(Dataset excerpts)
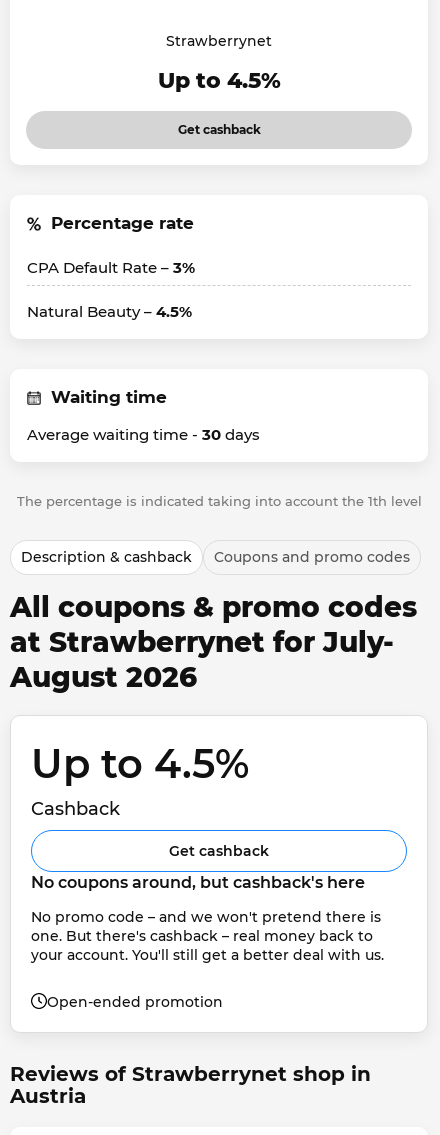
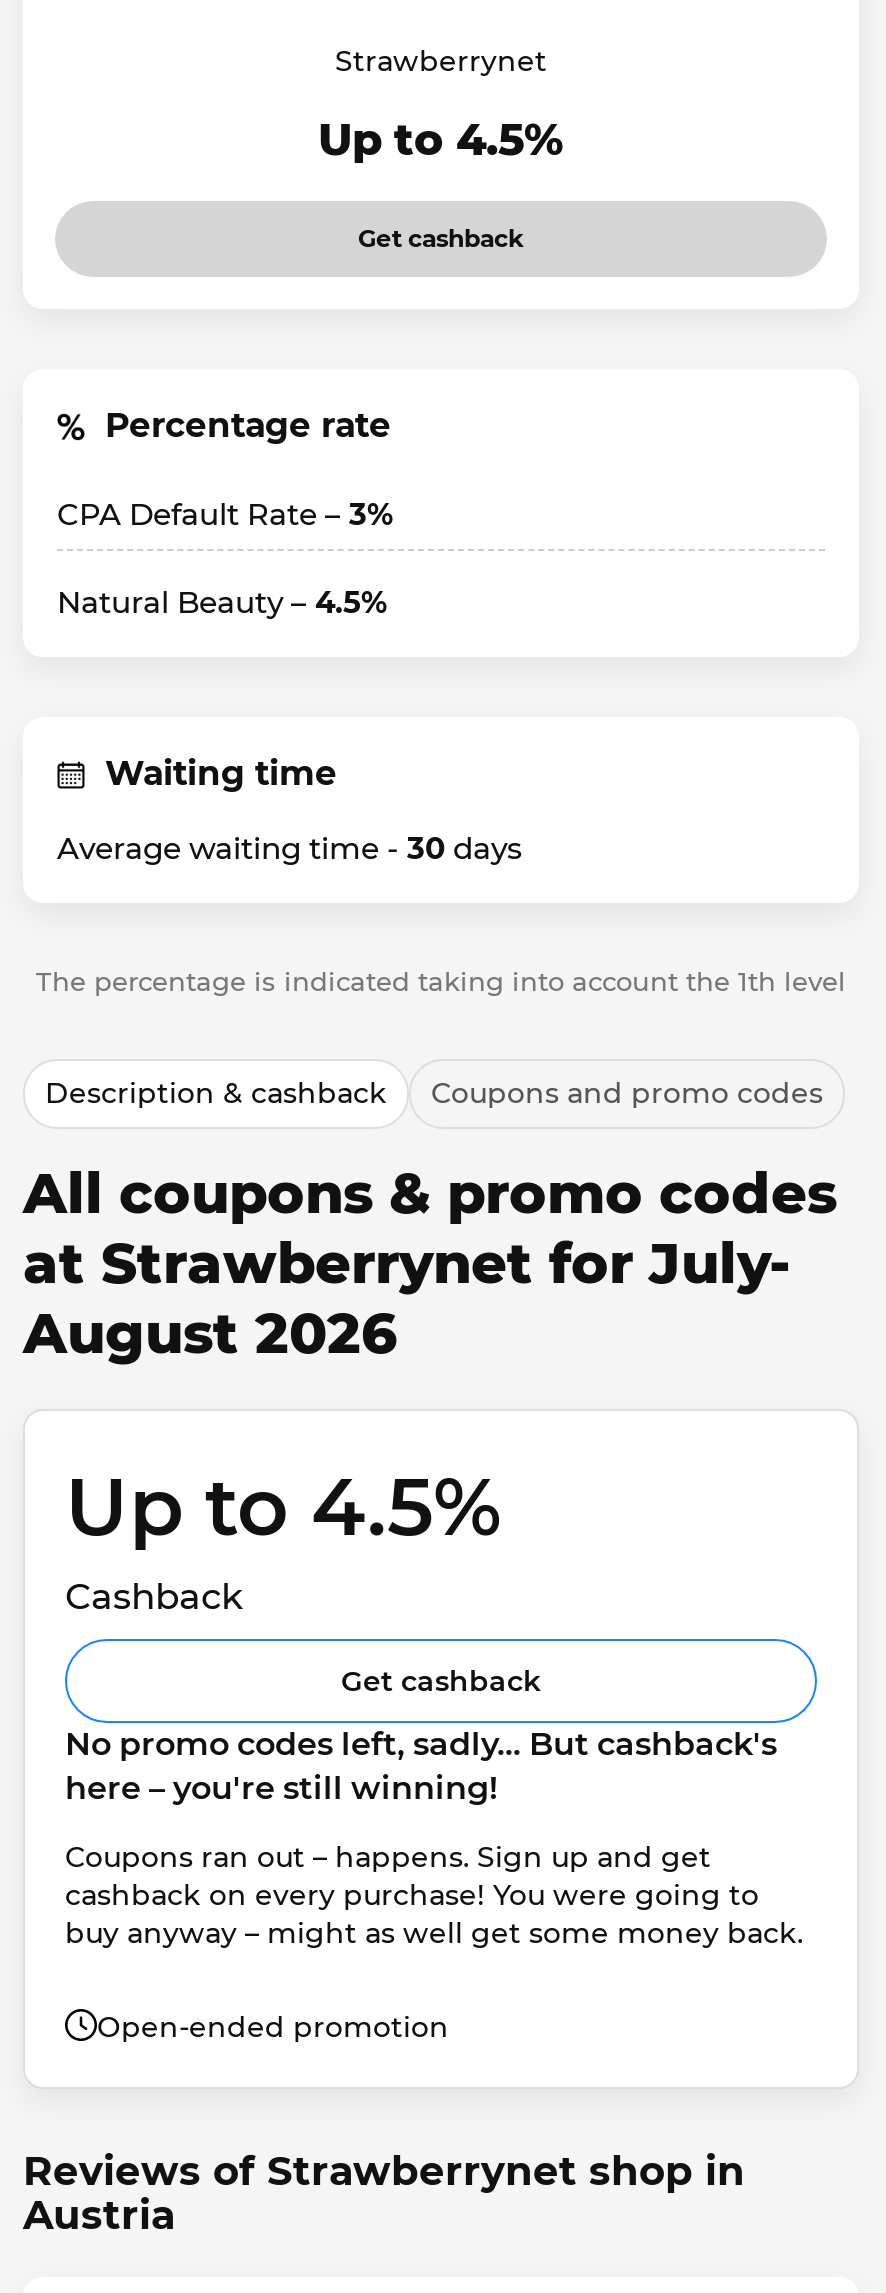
[31,872,365,892] No coupons around, but cashback's here -> [65,1724,785,1806] No promo codes left, sadly... But cashback's | here – you're still winning!
[31,908,385,964] No promo code – and we won't pretend there is | one. But there's cashback – real money back to | your account. You'll still get a better deal with us. -> [65,1838,803,1950] Coupons ran out – happens. Sign up and get | cashback on every purchase! You were going to | buy anyway – might as well get some money back.

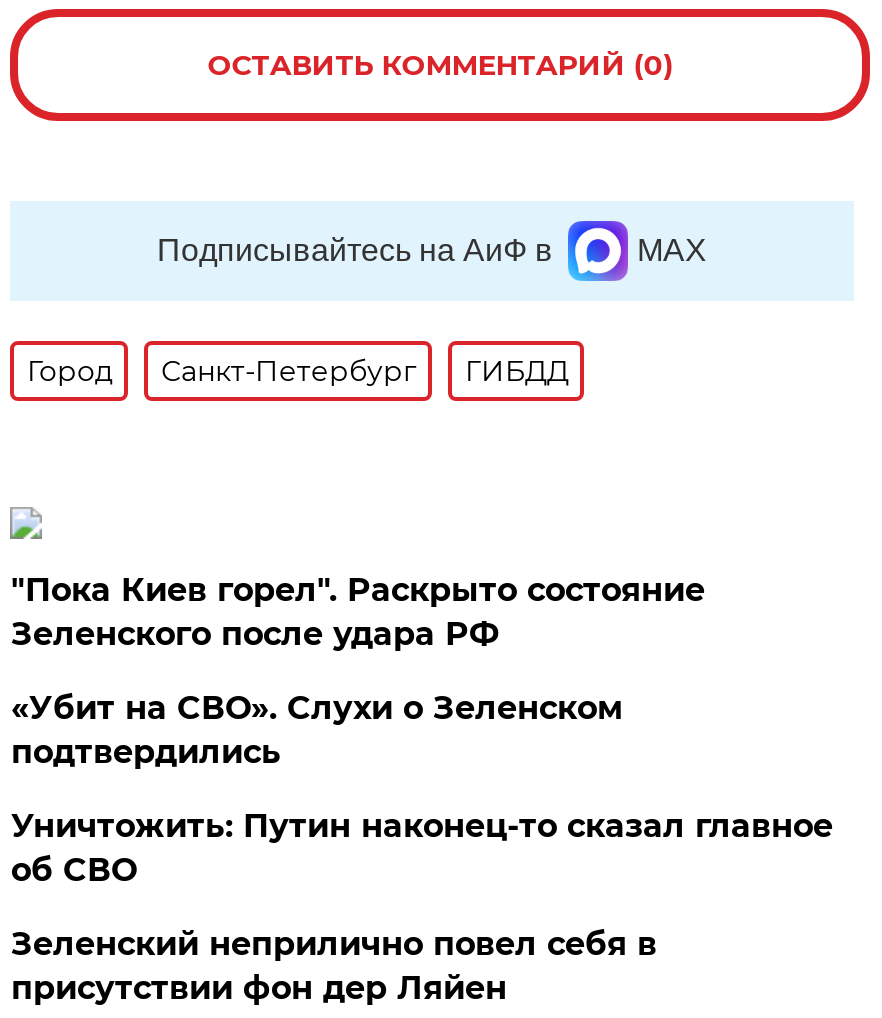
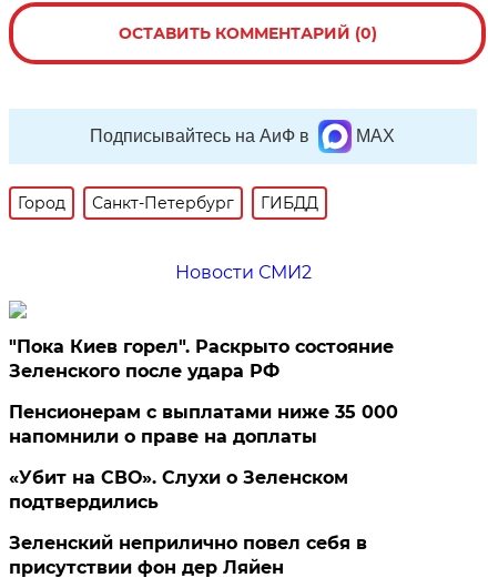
none -> [175,262,311,283] Новости СМИ2
none -> [9,402,399,447] Пенсионерам с выплатами ниже 35 000 | напомнили о праве на доплаты
moved [11,689,623,771] -> [9,467,349,512]: «Убит на СВО». Слухи о Зеленском | подтвердились
[11,807,833,889] Уничтожить: Путин наконец-то сказал главное | об СВО -> none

## [ASSIGNMENT]
Could you reproduce the records above exactly, leaving out the pictures?

## [ANSWER FOR THIS EXERCISE]
[31,872,365,892] No coupons around, but cashback's here -> [65,1724,785,1806] No promo codes left, sadly... But cashback's | here – you're still winning!
[31,908,385,964] No promo code – and we won't pretend there is | one. But there's cashback – real money back to | your account. You'll still get a better deal with us. -> [65,1838,803,1950] Coupons ran out – happens. Sign up and get | cashback on every purchase! You were going to | buy anyway – might as well get some money back.

none -> [175,262,311,283] Новости СМИ2
none -> [9,402,399,447] Пенсионерам с выплатами ниже 35 000 | напомнили о праве на доплаты
moved [11,689,623,771] -> [9,467,349,512]: «Убит на СВО». Слухи о Зеленском | подтвердились
[11,807,833,889] Уничтожить: Путин наконец-то сказал главное | об СВО -> none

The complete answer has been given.